You can’t manage what you can’t see. Our observability stack handles metrics, logs, traces, and profiling — all multi-tenant, all on the same 3 NUCs.

The LGTM Stack

LGTM stands for Loki, Grafana, Tempo, Mimir — Grafana’s open source observability stack:

Mimir — Long-term metrics storage, Prometheus-compatible. Replaces standalone Prometheus with a scalable, multi-tenant backend.
Loki — Log aggregation. Like Prometheus, but for logs. Label-based querying without indexing full log content.
Tempo — Distributed tracing backend. Stores traces from OpenTelemetry, Jaeger, or Zipkin.
Grafana — Visualization. Single pane of glass for everything.

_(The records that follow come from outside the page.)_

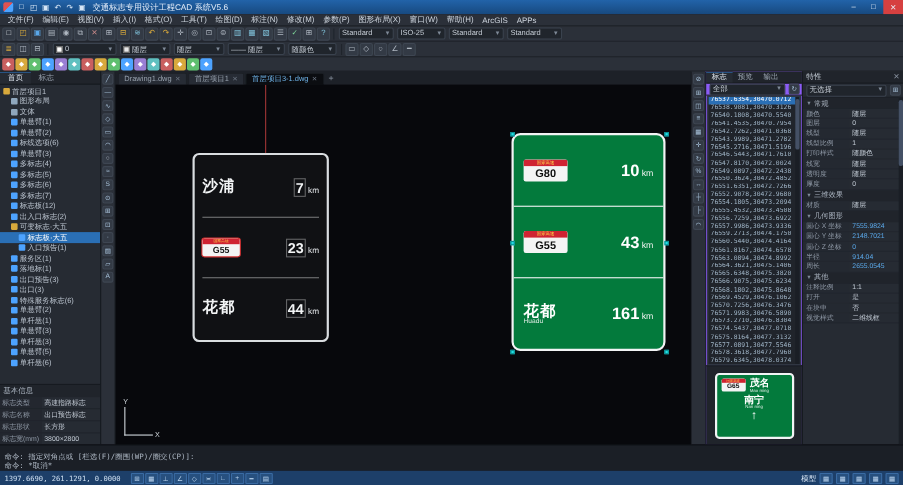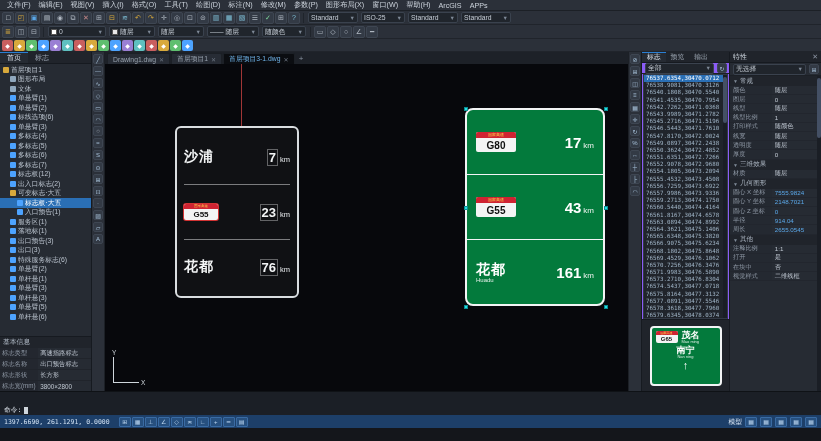"交通标志专用设计工程CAD 系统V5.6" div.titlebar { html: none -> <div> <div></div> <div> <span>□</span> <span>◰</span> <span>▣</span> <span>↶</span> <span>↷</span> <span>▣</span> </div> <div>交通标志专用设计工程CAD 系统V5.6</div> <div> <div>–</div> <div>□</div> <div>✕</div> </div> </div> }
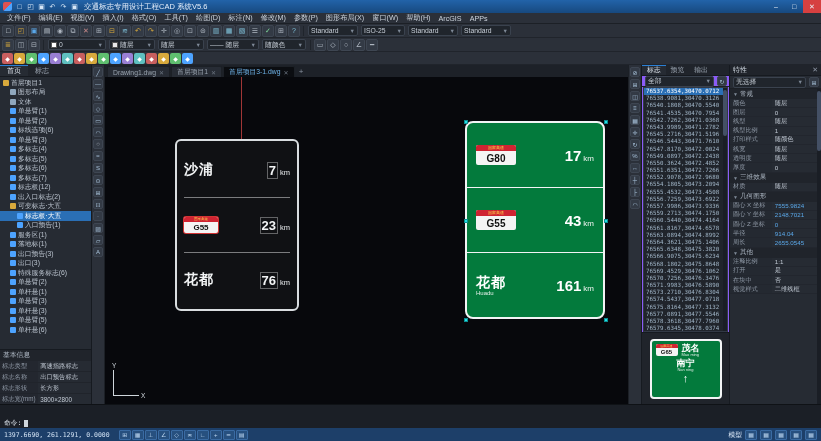"17" span.rs-num { text: 17 -> 10 }
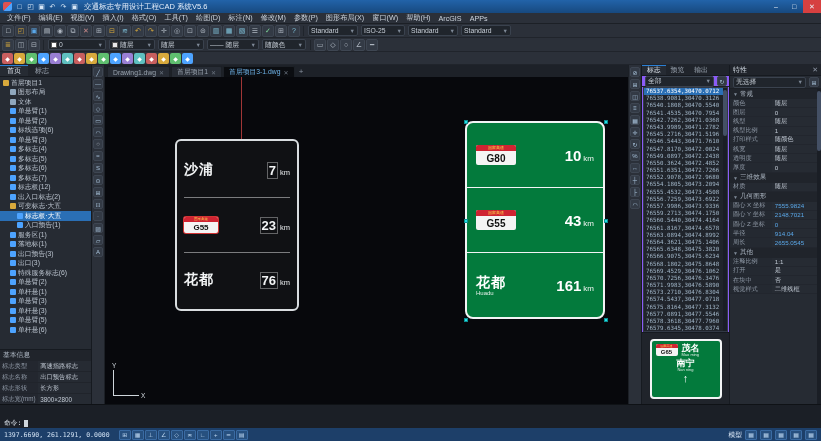"76" span.ls-num { text: 76 -> 44 }
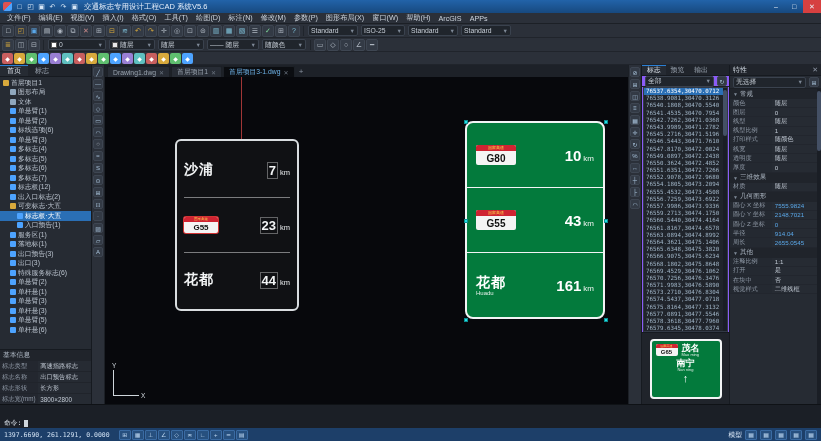"命令: 指定对角点或 [栏选(F)/圈围(WP)/圈交(CP)]:" div { html: none -> <div> <div>命令: 指定对角点或 [栏选(F)/圈围(WP)/圈交(CP)]:</div> <div>命令: *取消*</div> </div> }
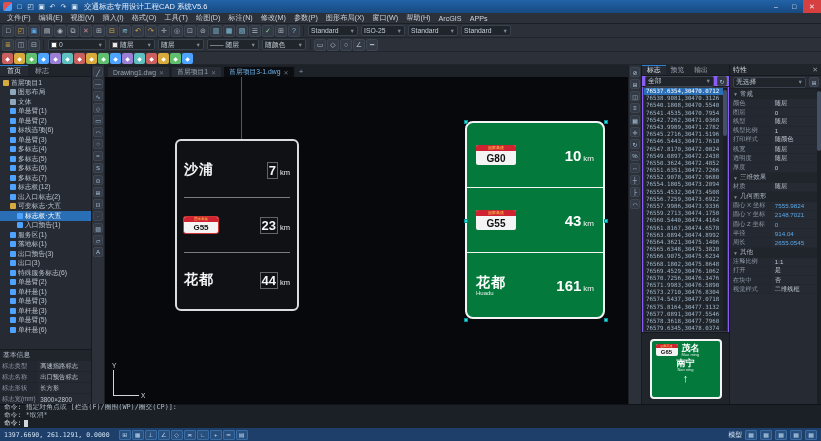"命令:" div.cmd-prompt { html: <div> <span>命令:</span> <span></span> </div> -> none }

Grafana Alloy: The Universal Collector

Alloy is Grafana’s unified telemetry collector. It replaces the need for separate Prometheus node-exporters, log scrapers, and trace collectors. One agent collects everything:

Metrics from Kubernetes API, nodes, and applications
Logs from container stdout/stderr and system journals
Traces via OpenTelemetry protocol
Profiles via Pyroscope integration

We deploy Alloy as a DaemonSet via ApplicationSet — it automatically runs on every node.

Multi-Tenancy

Mimir and Loki are configured for multi-tenancy. Each team or application gets its own tenant ID, with isolated storage and query paths. This means:

No noisy neighbor problems
Per-tenant retention policies
Tenant-scoped dashboards in Grafana

Beyond the Basics

We also run:

Pyroscope — Continuous profiling. Find CPU and memory hotspots without reproducing issues.
Sentry — Error tracking with ClickHouse backend. Stack traces, breadcrumbs, and release tracking.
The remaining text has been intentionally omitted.